(Extracted data entries)
########

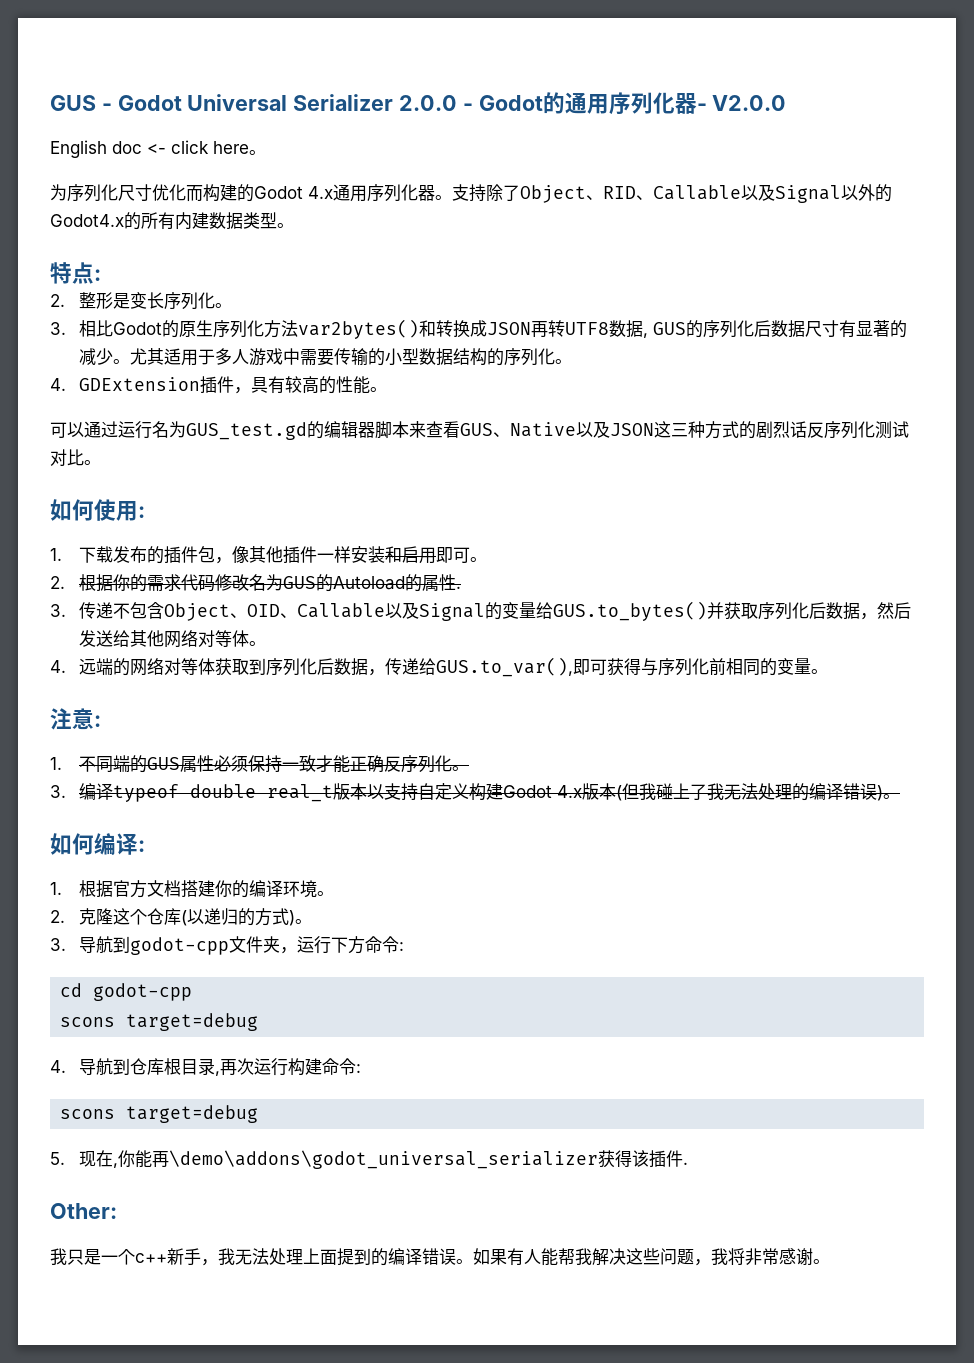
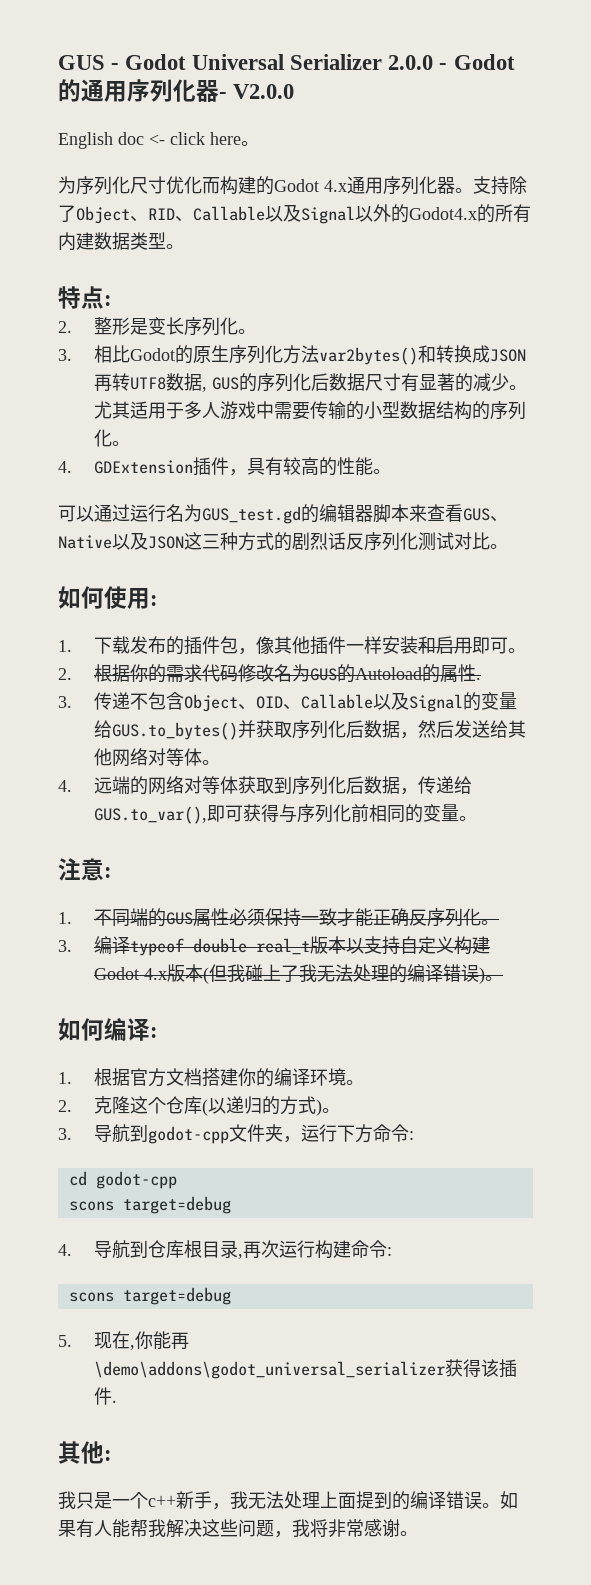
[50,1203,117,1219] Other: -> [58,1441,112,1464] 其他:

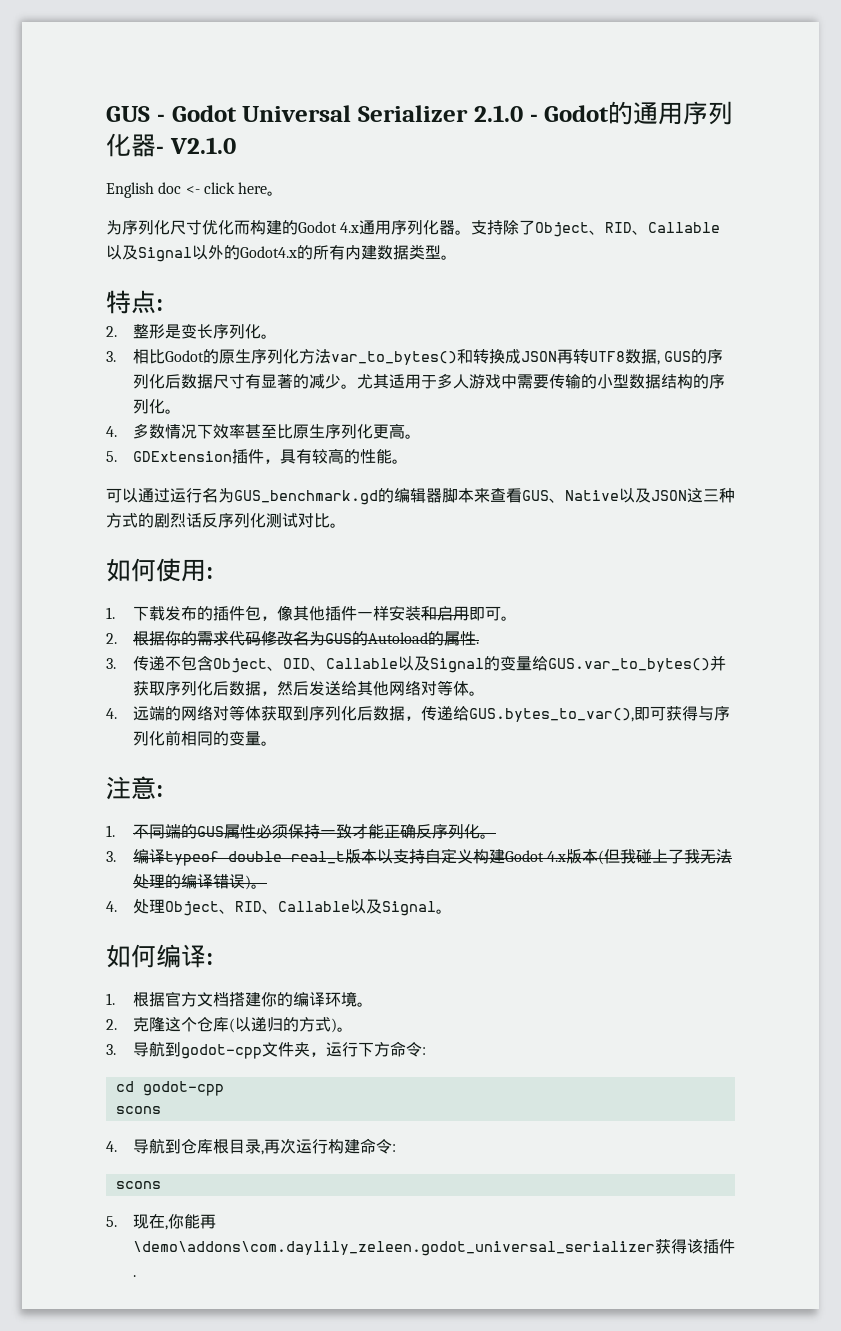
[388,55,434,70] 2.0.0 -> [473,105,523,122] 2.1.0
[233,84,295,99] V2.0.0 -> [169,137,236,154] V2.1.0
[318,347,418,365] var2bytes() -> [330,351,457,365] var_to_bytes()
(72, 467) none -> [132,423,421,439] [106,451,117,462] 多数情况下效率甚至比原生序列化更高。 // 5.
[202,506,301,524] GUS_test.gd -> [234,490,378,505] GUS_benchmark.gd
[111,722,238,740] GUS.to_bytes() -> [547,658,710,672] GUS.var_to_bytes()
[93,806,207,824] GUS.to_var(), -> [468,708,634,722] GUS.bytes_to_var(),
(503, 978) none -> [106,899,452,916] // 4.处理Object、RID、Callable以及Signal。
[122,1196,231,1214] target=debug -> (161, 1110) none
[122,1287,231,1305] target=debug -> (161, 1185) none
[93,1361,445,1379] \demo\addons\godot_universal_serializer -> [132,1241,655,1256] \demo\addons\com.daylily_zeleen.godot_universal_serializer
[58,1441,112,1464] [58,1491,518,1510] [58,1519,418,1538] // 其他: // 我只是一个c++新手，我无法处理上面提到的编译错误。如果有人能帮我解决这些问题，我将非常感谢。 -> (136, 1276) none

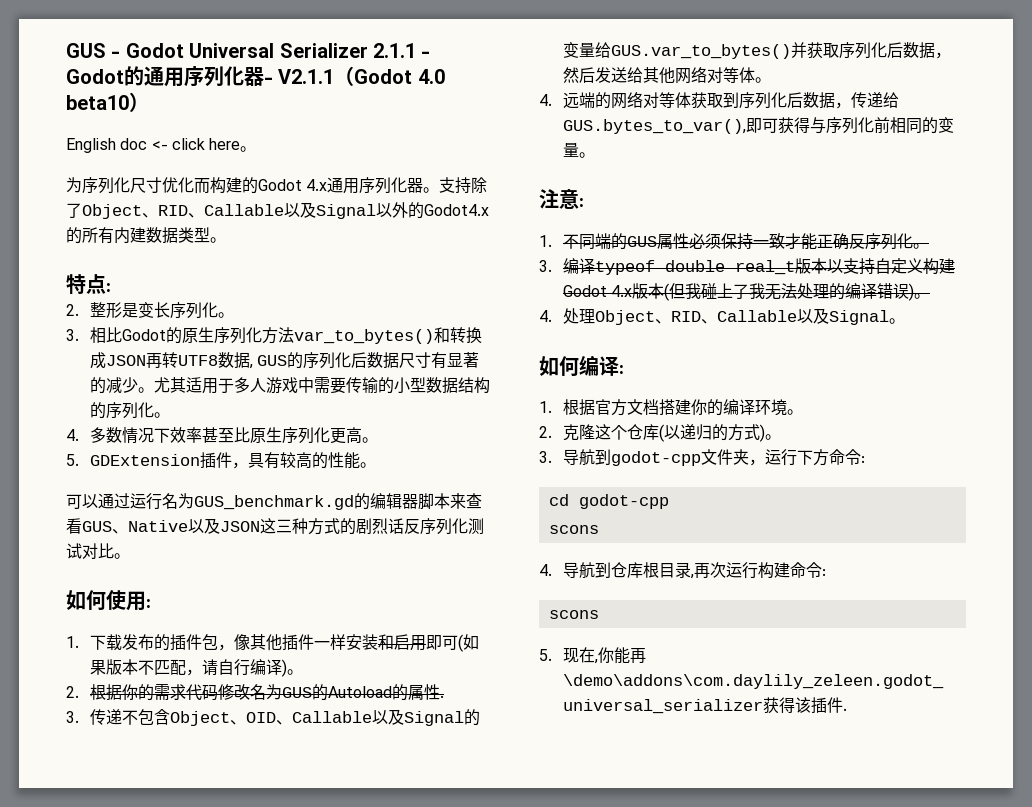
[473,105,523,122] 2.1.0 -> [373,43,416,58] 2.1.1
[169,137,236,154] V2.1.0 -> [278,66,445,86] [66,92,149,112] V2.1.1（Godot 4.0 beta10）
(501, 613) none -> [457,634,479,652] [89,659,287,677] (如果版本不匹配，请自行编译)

########

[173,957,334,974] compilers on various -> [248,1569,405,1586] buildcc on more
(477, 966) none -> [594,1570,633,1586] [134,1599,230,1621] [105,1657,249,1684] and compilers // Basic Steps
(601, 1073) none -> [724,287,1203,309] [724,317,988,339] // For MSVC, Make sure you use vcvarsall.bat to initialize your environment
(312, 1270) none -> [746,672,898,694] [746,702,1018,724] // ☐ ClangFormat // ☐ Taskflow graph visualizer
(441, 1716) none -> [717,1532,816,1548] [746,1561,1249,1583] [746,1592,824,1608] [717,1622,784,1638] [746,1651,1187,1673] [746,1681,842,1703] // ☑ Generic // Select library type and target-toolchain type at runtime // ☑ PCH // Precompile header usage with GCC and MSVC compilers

########

● Exercise objective
Write out exactly the lines above between the one with "[50,1203,117,1219] Other: ->" and the one with "(503, 978) none", inclusive, with pictures left out.

● Reply
[50,1203,117,1219] Other: -> [58,1441,112,1464] 其他:

[388,55,434,70] 2.0.0 -> [473,105,523,122] 2.1.0
[233,84,295,99] V2.0.0 -> [169,137,236,154] V2.1.0
[318,347,418,365] var2bytes() -> [330,351,457,365] var_to_bytes()
(72, 467) none -> [132,423,421,439] [106,451,117,462] 多数情况下效率甚至比原生序列化更高。 // 5.
[202,506,301,524] GUS_test.gd -> [234,490,378,505] GUS_benchmark.gd
[111,722,238,740] GUS.to_bytes() -> [547,658,710,672] GUS.var_to_bytes()
[93,806,207,824] GUS.to_var(), -> [468,708,634,722] GUS.bytes_to_var(),
(503, 978) none -> [106,899,452,916] // 4.处理Object、RID、Callable以及Signal。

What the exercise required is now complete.